O Whole 30 (ou comida de verdade) é uma dieta ou estilo de vida ou filosofia onde você reduz drasticamente o consumo de industrializados, começando com 30 dias de total e completo veto a alimentos processados (basicamente, se vende dentro de um saquinho, latinha, caixinha: não pode).
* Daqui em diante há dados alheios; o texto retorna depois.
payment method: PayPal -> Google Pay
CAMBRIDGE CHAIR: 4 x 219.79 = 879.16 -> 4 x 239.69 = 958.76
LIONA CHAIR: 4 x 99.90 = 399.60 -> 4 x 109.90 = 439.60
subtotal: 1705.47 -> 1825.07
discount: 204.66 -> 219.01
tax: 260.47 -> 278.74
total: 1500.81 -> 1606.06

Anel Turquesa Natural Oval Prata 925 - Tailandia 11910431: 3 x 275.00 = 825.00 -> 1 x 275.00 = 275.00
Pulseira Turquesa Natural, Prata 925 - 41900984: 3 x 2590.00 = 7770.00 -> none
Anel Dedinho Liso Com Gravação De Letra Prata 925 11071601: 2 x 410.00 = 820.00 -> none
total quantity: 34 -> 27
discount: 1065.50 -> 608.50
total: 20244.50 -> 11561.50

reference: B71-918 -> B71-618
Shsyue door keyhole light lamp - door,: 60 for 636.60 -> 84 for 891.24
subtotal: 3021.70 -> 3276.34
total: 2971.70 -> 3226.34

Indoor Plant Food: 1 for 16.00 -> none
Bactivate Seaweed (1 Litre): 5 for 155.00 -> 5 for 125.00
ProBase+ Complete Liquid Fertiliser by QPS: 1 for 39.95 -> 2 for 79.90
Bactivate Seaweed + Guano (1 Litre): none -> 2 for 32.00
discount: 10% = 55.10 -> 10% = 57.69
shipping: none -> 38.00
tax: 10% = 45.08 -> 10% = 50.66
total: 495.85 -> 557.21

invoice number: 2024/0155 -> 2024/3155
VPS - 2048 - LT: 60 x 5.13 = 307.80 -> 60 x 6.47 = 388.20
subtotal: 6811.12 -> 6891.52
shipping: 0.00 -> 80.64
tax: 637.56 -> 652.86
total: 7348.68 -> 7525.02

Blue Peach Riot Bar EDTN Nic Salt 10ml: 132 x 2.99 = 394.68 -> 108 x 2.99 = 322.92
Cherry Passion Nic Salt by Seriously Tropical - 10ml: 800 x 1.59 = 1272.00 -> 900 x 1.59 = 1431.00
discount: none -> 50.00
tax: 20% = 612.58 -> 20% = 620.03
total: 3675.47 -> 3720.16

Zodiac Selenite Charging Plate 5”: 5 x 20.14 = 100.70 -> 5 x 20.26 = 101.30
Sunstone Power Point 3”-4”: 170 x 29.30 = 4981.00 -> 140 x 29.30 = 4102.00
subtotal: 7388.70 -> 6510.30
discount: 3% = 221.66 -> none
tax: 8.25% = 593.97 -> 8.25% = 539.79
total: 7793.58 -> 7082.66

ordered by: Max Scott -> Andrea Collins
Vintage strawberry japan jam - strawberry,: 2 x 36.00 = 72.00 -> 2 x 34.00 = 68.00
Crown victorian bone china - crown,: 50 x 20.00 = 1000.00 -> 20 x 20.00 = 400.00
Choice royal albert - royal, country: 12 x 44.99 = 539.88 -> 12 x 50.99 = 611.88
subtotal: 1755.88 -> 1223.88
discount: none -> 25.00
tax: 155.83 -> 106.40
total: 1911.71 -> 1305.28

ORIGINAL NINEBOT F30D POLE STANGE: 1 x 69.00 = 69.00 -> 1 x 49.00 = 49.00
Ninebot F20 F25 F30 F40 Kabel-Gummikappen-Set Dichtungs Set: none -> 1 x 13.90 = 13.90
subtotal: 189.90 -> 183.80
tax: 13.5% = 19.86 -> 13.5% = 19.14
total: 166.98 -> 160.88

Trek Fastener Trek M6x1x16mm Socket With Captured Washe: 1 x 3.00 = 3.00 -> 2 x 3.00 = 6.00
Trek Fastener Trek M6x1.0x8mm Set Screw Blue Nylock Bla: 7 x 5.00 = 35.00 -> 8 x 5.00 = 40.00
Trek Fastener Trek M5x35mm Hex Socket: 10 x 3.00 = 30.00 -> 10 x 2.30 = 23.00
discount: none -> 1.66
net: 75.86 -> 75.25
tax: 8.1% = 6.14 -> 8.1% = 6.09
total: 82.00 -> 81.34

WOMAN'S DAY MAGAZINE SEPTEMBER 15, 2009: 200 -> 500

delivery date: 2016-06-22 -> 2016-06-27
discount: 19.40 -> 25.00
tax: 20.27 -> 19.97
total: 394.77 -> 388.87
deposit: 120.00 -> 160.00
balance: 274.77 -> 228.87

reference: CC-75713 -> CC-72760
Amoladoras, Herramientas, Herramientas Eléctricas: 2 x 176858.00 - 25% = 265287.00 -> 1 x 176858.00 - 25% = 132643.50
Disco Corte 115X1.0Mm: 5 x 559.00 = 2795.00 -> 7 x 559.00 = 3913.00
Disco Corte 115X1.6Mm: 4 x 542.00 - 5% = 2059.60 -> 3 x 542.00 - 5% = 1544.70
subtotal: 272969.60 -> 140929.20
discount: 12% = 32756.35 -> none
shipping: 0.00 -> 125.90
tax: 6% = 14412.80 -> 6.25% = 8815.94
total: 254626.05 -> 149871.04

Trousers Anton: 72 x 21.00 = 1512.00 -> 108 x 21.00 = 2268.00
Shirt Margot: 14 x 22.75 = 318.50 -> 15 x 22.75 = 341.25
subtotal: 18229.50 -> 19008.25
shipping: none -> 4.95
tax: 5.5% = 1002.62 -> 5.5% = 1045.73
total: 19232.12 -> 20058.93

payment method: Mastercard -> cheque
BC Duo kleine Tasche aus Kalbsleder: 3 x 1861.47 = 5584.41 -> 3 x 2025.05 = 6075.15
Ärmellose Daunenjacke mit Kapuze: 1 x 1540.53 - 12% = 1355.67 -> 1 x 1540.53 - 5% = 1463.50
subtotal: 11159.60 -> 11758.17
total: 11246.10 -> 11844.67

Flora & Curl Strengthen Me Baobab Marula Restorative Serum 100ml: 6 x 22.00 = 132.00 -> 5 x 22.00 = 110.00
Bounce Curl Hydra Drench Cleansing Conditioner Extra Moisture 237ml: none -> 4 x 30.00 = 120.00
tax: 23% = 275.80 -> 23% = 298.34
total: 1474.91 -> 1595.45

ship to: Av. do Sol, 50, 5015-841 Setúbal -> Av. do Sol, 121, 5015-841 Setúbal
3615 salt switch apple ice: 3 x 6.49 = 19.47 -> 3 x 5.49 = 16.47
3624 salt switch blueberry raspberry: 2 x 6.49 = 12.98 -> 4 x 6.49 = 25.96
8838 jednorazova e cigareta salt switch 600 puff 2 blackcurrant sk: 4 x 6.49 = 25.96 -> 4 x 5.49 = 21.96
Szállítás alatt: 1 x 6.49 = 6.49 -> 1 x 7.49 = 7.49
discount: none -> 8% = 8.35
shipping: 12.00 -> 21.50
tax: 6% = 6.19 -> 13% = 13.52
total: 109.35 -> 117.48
Fiz em janeiro, me fez super bem e pretendo falar mais disso em breve (quero refazer em setembro).

Whole 30 - Comida de VerdadeMercado Municipal de Pinheiros – Abril/16

Já estava no quarto dia do processo quando vi uma foto de alguém fazendo chá com folhas de verdade (fresquinhas!) e fiquei bem maravilhadinha “noooossa, que legal, que alternatiiivo”. Aí chutei minha própria bunda, pois: passei a infância tomando esse mesmo chá, com essas mesmas folhas, tudo colhido no jardim da minha avó (era uma planta enorme e acontece que também era o ponto preferido do doberman da minha prima fazer xixi).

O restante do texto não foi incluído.